Na een echtscheiding of het verbreken van een relatie zal tenminste één van de twee ouders verhuizen. Ook na enkele jaren kan er een reden zijn om met de kinderen te verhuizen. Zolang de ouder wil verhuizen binnen de woonplaats van de andere ouder zal er niet snel een probleem zijn. Maar wat als de ouder met de kinderen wil verhuizen naar een andere provincie of zelfs naar het buitenland? U dient dan rekening te houden met de volgende factoren.
Gezamenlijk gezag
De ouders oefenen gedurende het huwelijk gezamenlijk het gezag uit over hun minderjarige kinderen. Dit betekent dat zij belangrijke beslissingen gezamenlijk moeten nemen. Ook na de scheiding houden de ouders gezamenlijk het gezag. Zij dienen dus regelmatig met elkaar te overleggen over belangrijke zaken ten aanzien van de kinderen.
Vaak komt het voor dat de ouders na de scheiding hun leven op een andere manier willen inrichten. Hierbij kan ook de wens ontstaan om met de kinderen te verhuizen naar een andere plek. Doordat er sprake is van gezamenlijk gezag moet er aan de andere ouder toestemming worden gevraagd om te mogen verhuizen met de kinderen. Zonder deze toestemming mag er geen verhuizing plaatsvinden. Er is immers sprake van gezamenlijk gezag. Geeft de andere ouder geen toestemming, dan kan er bij de rechtbank een procedure worden gestart. In deze procedure wordt aan de rechtbank gevraagd om vervangende toestemming te verlenen voor de verhuizing van de kinderen.
Vervangende toestemming
Om vervangende toestemming te krijgen van de rechtbank moet er een verzoekschrift door een advocaat worden ingediend bij de rechtbank. In de wet staat dat de rechtbank een zodanige beslissing neemt, die haar in het belang van het kind wenselijk voorkomt. Deze bepaling is in de jurisprudentie inmiddels nader ingevuld. De criteria die een rol spelen bij de beoordeling van een verzoek tot vervangende toestemming zijn hierin uitgewerkt.
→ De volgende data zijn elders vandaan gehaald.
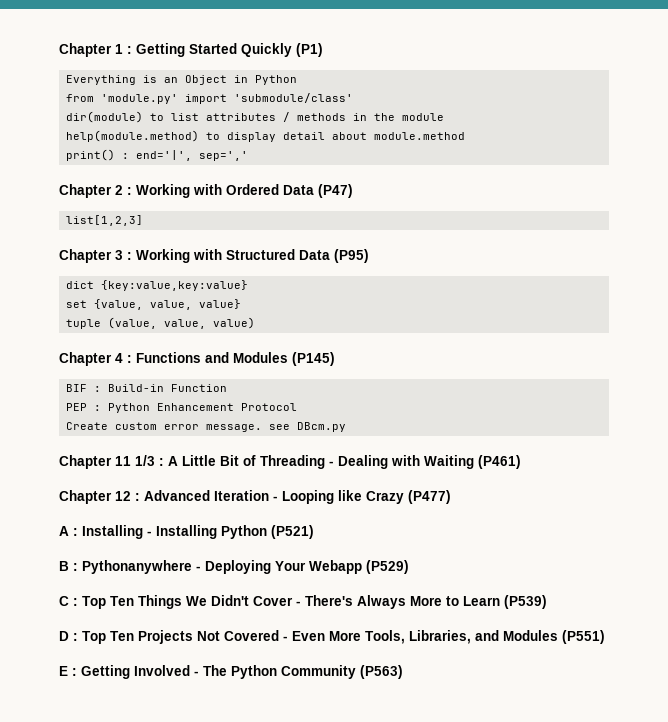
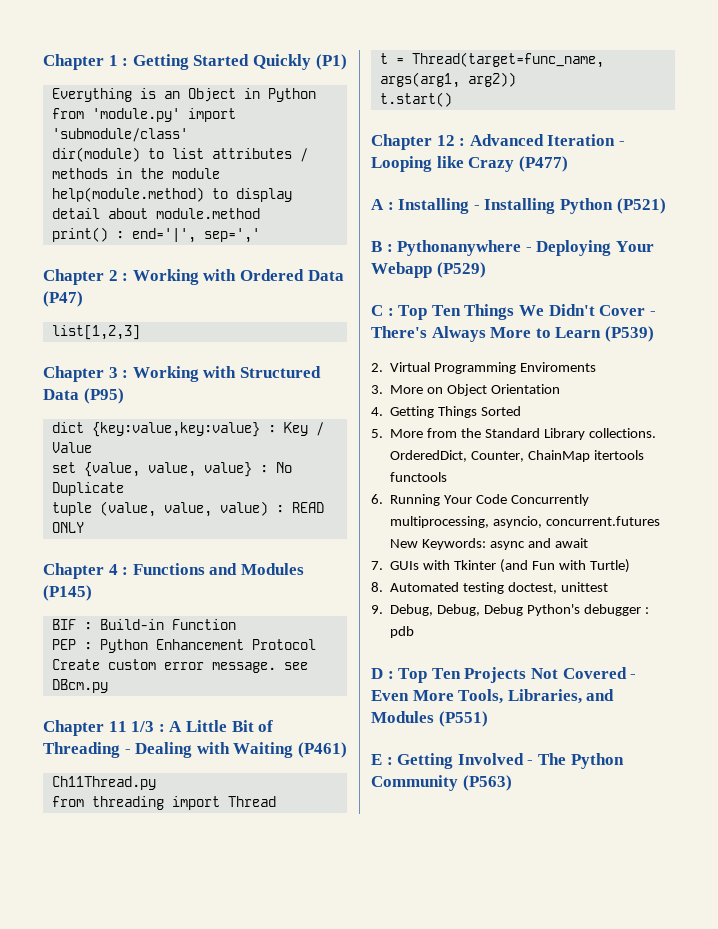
(248, 285) none -> [267,422,324,436] [51,442,92,453] : Key / Value
(241, 304) none -> [259,462,292,473] [51,482,124,496] : No Duplicate
(255, 323) none -> [275,502,324,513] [51,522,84,533] : READ ONLY
(521, 462) none -> [51,776,156,790] [51,796,276,810] [379,52,604,68] [379,72,516,88] [379,92,452,107] // Ch11Thread.py // from threading import Thread // t = Thread(target=func_name, args(arg1, arg2)) // t.start()
(547, 602) none -> [371,362,597,374] [371,384,560,396] [371,406,522,418] [371,428,656,440] [390,450,644,462] [390,472,448,482] [371,494,589,506] [390,516,661,528] [390,538,588,550] [371,559,630,573] [371,582,608,594] [371,604,649,616] [390,626,415,638] // 2. Virtual Programming Enviroments // 3. More on Object Orientation // 4. Getting Things Sorted // 5. More from the Standard Library collections. OrderedDict, Counter, ChainMap itertools functools // 6. Running Your Code Concurrently multiprocessing, asyncio, concurrent.futures New Keywords: async and await // 7. GUIs with Tkinter (and Fun with Turtle) // 8. Automated testing doctest, unittest // 9. Debug, Debug, Debug Python's debugger : pdb

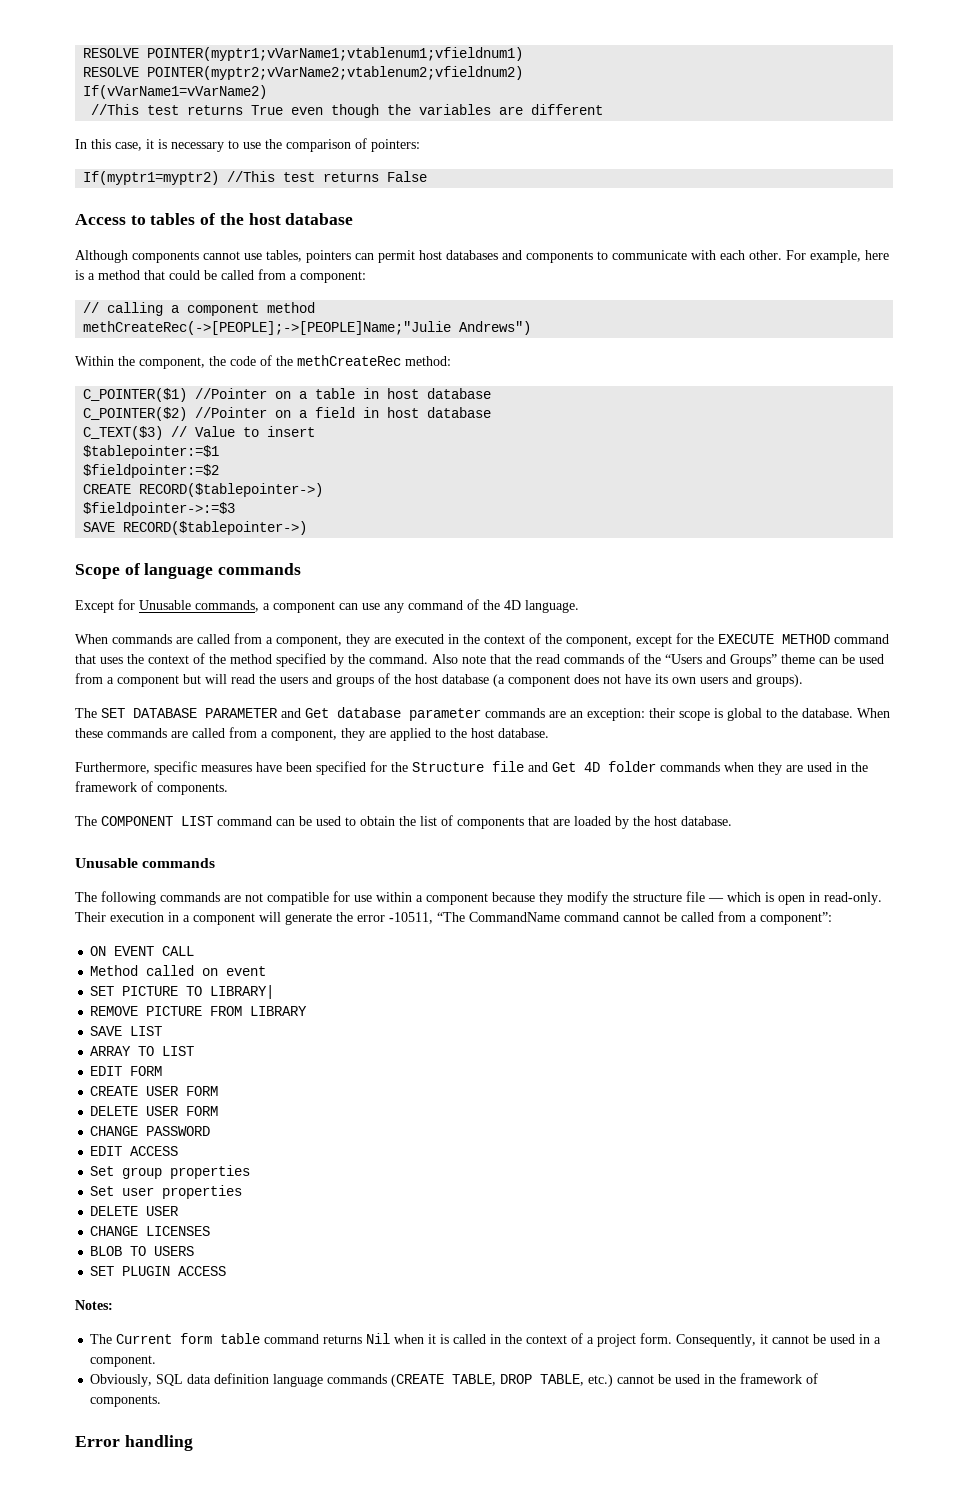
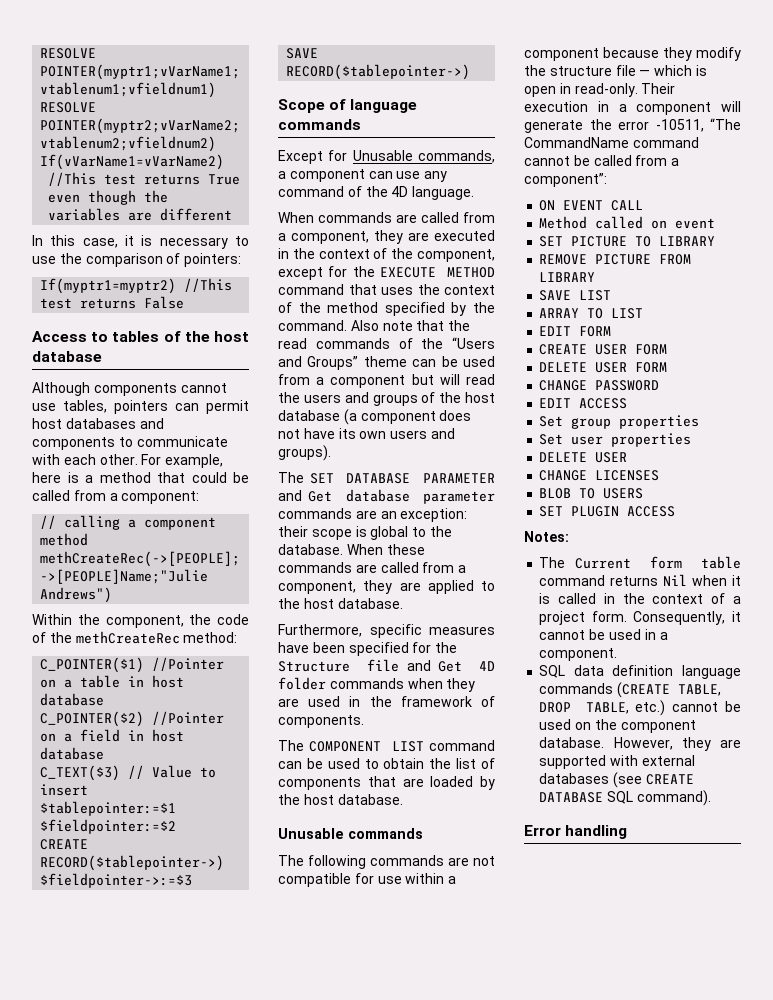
[210,985,275,999] LIBRARY| -> [659,236,716,246] LIBRARY
[90,1374,153,1387] Obviously, -> (618, 654) none
[704,1373,819,1384] [90,1395,162,1407] in the framework of components. -> [575,719,696,733] [539,737,741,751] [539,755,695,769] [539,772,694,788] [539,790,711,806] on the component database. However, they are supported with external databases (see CREATE DATABASE SQL command).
Om vervangende toestemming voor een verhuizing te krijgen van de rechtbank gelden o.a. de volgende criteria:
Als uitgangspunt geldt dat een ouder bij wie het zijn hoofdverblijfplaats heeft in beginsel de gelegenheid dient te krijgen om met het kind en een eventuele nieuwe partner elders een gezinsleven en een toekomst op te bouwen, indien de omstandigheden van het geval, na een belangenafweging zoals hiervoor genoemd, een dergelijke beslissing ook rechtvaardigen.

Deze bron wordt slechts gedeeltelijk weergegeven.